Saw the surgeon yesterday, and not good news. Says it's going to be a complicated surgery, and I am off the bike for 3 months. The bone is not able to be salvaged so they are going to do a tendon graft (from my wrist) to use as a stabilizing ligament. FML. Thursday of next week is surgery, then the countdown begins.

He is going to leave the pin in for 6 weeks to ensure it's solid. Hey at least I'm not getting married in 32 days, in Cancun, Oceanside! That would suck to be in a cast I can't get wet!

Oh waaaaait.. YES I AM getting married Oceanside in 32 days! ;-) 

Ah well, I can hold a drink in my left hand, and hold my arm up out of the infinity pool at the resort, so whatever. Someday it will be funny. Some... day.

At least I will be healed for solo Old Pueblo. Only gonna miss two events between now and then. Thx for the info. You were spot on!


----------



## axisofoil (Aug 21, 2012)

Ask for a waterproof (resistant?) cast. The ones with nomex/goretex type liners and poly shells can be used in water.

Also... 3 months, that bites. BUT... it could be worse. They could have said "never again". 

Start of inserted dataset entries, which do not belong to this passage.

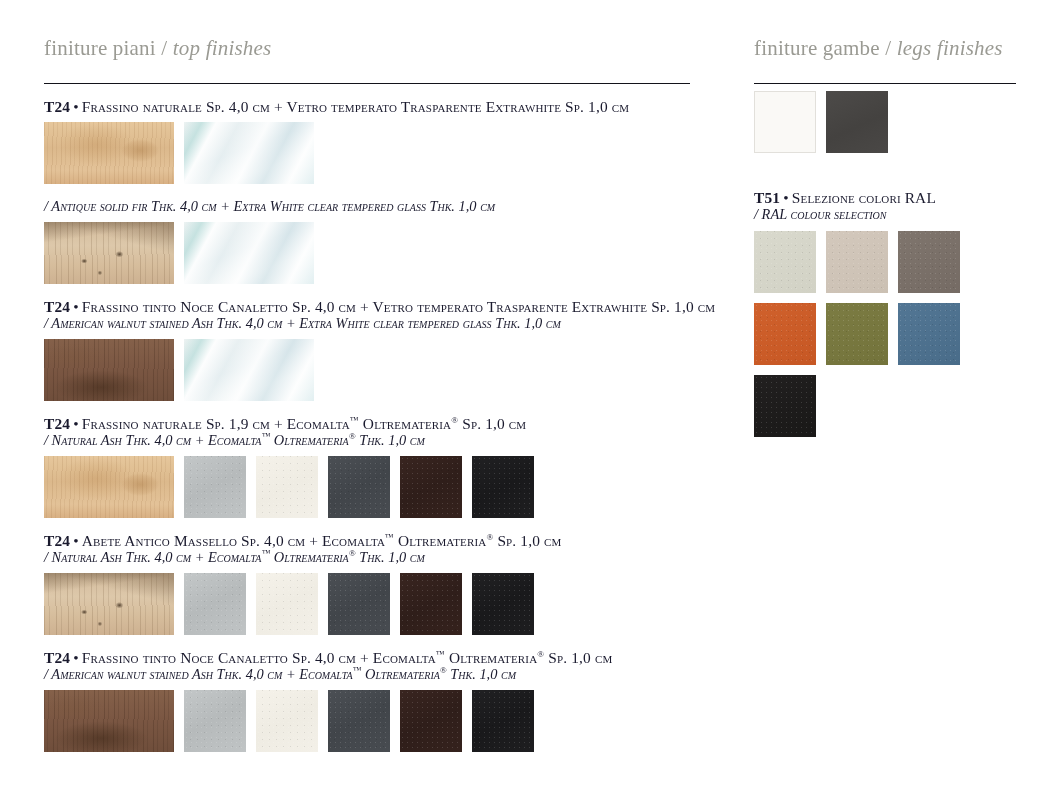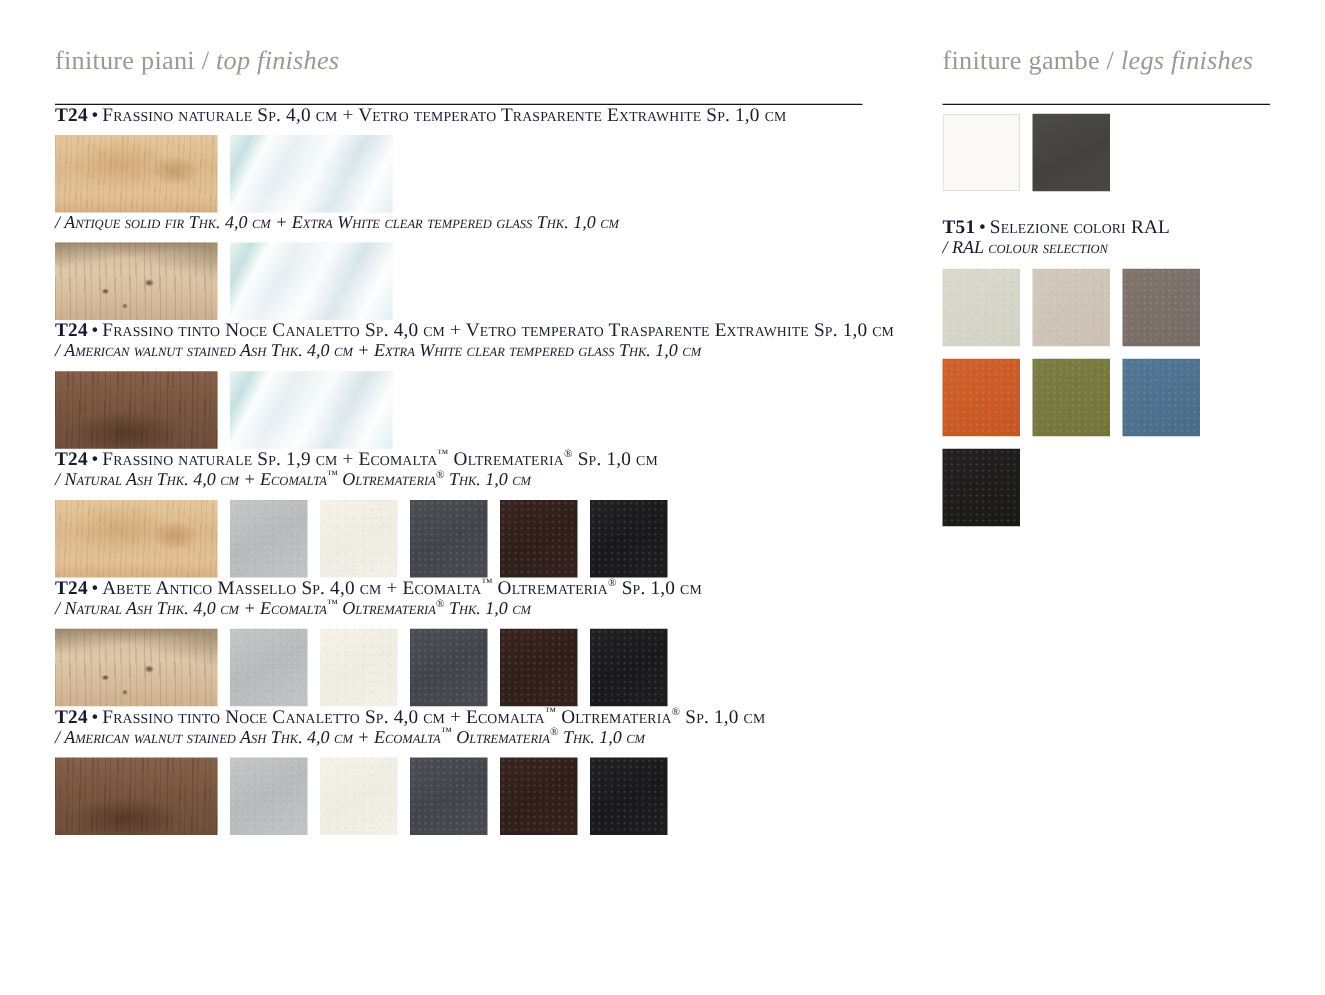--- a/index.html
+++ b/index.html
@@ -32,21 +32,21 @@
   }
   .sec-head .it { font-style: italic; }
   .rule {
     border-top: 1.6px solid #13131a;
     margin-top: 22px;
   }
   .col-left .rule  { width: 646px; }
   .col-right .rule { width: 262px; }
 
   
-  .block { }
+  .block { margin-top: 14px; }
   .block:first-of-type { margin-top: 16px; }
 
   .line {
     font-variant: small-caps;
     font-size: 15.4px;
     line-height: 17px;
     white-space: nowrap;
     letter-spacing: .15px;
   }
   .line.it { font-style: italic; font-size: 14.4px; letter-spacing: 0; }
@@ -158,21 +158,21 @@
   .m-darkgrey { background: linear-gradient(155deg, #4d4b49 0%, #444240 55%, #4a4846 100%); }
 
   .m-ral1 { background: linear-gradient(150deg, #d9d9cd 0%, #d2d2c5 100%); }
   .m-ral2 { background: linear-gradient(150deg, #d3c8bc 0%, #cbc0b3 100%); }
   .m-ral3 { background: linear-gradient(150deg, #7f756d 0%, #756b64 100%); }
   .m-ral4 { background: linear-gradient(150deg, #d0612c 0%, #c65724 100%); }
   .m-ral5 { background: linear-gradient(150deg, #7c7c43 0%, #73733b 100%); }
   .m-ral6 { background: linear-gradient(150deg, #527694 0%, #496c89 100%); }
   .m-ral7 { background: linear-gradient(150deg, #222020 0%, #191817 100%); }
 
-  .ral-block { margin-top: 20px; }
+  .ral-block { margin-top: 36px; }
   .ral-block .line { white-space: nowrap; }
 </style>
 </head>
 <body>
 
 <div class="page">
 
   <div class="col-left">
 
     <div class="sec-head">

Of course, if they said "never again", the correct response would have been to have a prosthetic hand fitted, with a clip-in cleat... you could be the first clipless-bar rider!


----------



## CoyoteKis (Feb 23, 2008)

Sweet! I'll do so. The person scheduling the surgery was adamant I could not get the pin wet, but she might not realize there are alternatives.

Edit: ummm, yeah, 5 years ago I tore ligaments in the pinky of the same hand and broke a rib (at least it happened while mountain biking! This happened in a hardcore game of horseplay in Vegas- ha- fiancé did this to me!!), and I rode my bike 3 days later, hand all wrapped. I'm not good at following rules. 

Lol about the hand cleat. I'd be out there like something out of The Grudge. Whatever gets me back on the bike.


----------



## axisofoil (Aug 21, 2012)

CoyoteKis said:


> Sweet! I'll do so. The person scheduling the surgery was adamant I could not get the pin wet, but she might not realize there are alternatives.


If the pin is external (part of the initial cast)... you might be out of luck on the water thing. I assumed the pin was going to be under the skin. And... skin is generally pretty waterproof.

But there's no harm in asking for a treatment that is convenient for you. The doctors are there to fix YOU, not just your broken bits (No matter what the surgeons might believe, they're treating patients, not just bones and tissue). So if there might be something that is a little better for you... may as well ask about it.


----------



## CoyoteKis (Feb 23, 2008)

Yeah this guy is THE surgeon of the Diamondbacks and other major league players, so he is used to testy athletes who won't take no for an answer. Given I burst into girly sobs when he said 3 months, I'm sure he'll release me ASAP.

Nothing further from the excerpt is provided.